One of my favourite evenings of 2022
I have a new Jigsaw laid out and the conversation is flowing on the table to my right. “How big is the Caravan Ruth?” someone asks. “Oh, you’ll have to ask Graham.” Ruth then explains how big the awning is in the hope, I suppose, that this will help with the general understanding of the size of their caravan.
I’m in the Crown Green Bowling clubhouse with my boyfriend, Chris.
It was all my fault. Each time we passed the club, I’d said, “Oh let’s go and have a go!” It’s very close to where he lives and I thought myself quirky and game for suggesting it as a ‘date’ activity. A solid ‘win’ for me.

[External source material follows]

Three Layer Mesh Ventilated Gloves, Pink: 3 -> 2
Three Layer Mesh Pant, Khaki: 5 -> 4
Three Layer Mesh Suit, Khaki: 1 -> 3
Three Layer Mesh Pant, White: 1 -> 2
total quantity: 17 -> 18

As with many things during those heady dating days, Chris had no idea that there was a tally and that I, inevitably, was winning.
When we did go, ‘just for a go,’ in true style, I was bored after two ‘ends.’ I now know the lingo (an end is throwing all your balls in one direction until you have to walk the distance to do it again at the other end).

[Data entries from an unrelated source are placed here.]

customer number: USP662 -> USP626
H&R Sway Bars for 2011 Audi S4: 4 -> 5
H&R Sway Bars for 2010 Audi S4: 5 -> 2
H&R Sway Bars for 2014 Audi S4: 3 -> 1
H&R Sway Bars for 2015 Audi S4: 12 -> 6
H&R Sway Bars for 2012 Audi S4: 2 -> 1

For Chris however, this was the just beginning of a potentially sparkling career as the newest member of the club. I’d not yet learned the great bounds of his good naturedness, and hadn’t considered he’d end up being a fully fledged member. The minute they got a whiff of ‘Junior’ as they call him, they courted and wooed him to join. They even delivered a set of bowls to his house.
I was a bit put out because I was now in danger of being a bowling widow – or even, a WAG, something for which I’m most definitely not qualified.
As it turns out, Chris isn’t really interested in playing matches, but he’s happy to go for the odd social on a Friday for a friendly game.
I went with him to a social last summer because I wanted to mark my territory. Whilst Chris is clearly alot younger than the average aged person at the club, I know what lonely ladies can be like – having been one for many years – and I fear for Chris’s safety. So along I went.
At first I felt a bit awkward. Are we supposed to socialise at the social? My drinking days are long gone. Then, I would have been on the rampage socially, charming, entertaining and great fun. But now, without vast quantities of beer, I am at a loss. I decide not to worry. It’s Chris’s thing, he can decide what we do or don’t do and he, as always, is pretty relaxed whilst I’m having my minor internal meltdown. Everyone was of course lovely and friendly, saying hello to Chris and nodding courteously in my direction.
We each have a drink, which cost about 47p, if there’s no other reason to join a Crown Green Bowling club then it’s the cheap drinks.
Whilst I’ve decided to be laid back about the socialising, I remember that I’m not and, in a panic, reach for one of the jigsaws that are laid out on one of the trestle type tables.
What followed was one of the most pleasurable evenings I’ve had in a very long time.
We set to the jigsaw and were soon getting over excited about finishing one of the outside borders. It was like being back at my granny’s kitchen table. Full fluorescent lighting and relaxed chitter chatter. In my aspiration to outgrow the things I grew up with, I’ve graduated to warm lamps and mood lighting in my home, but here/ the atmosphere is so warm it’s doing all the work. I’d forgotten what comfort a big bright room can be.
The chat is what is best. It’s so calming and nostalgic. “No, she died before him,” is the general tone of the conversation. On the subject of one of the royals, after a bit of higher brow conversation, one of them says, “But I do wish she’d do something with her hair!” Chris and I gently shake, heads down to disguise our tittering.
Normally, on a Friday, the group send out for fish and chips which involves a long and complex ordering and collecting of cash by order process. Tonight though, there was a big cook in; Scampi, chips, baked potatoes, that kind of thing. The smell along with all the other nostalgia was almost overwhelming.
I’ve not been again after a leaving do Chris had been rallied to attend. It was a step too far for me as, amongst other things, there was no free table to do our jigsaw.
But no matter. Now, we’ve upgraded our lives to include an occasional jigsaw and we both win as we put in the last piece together.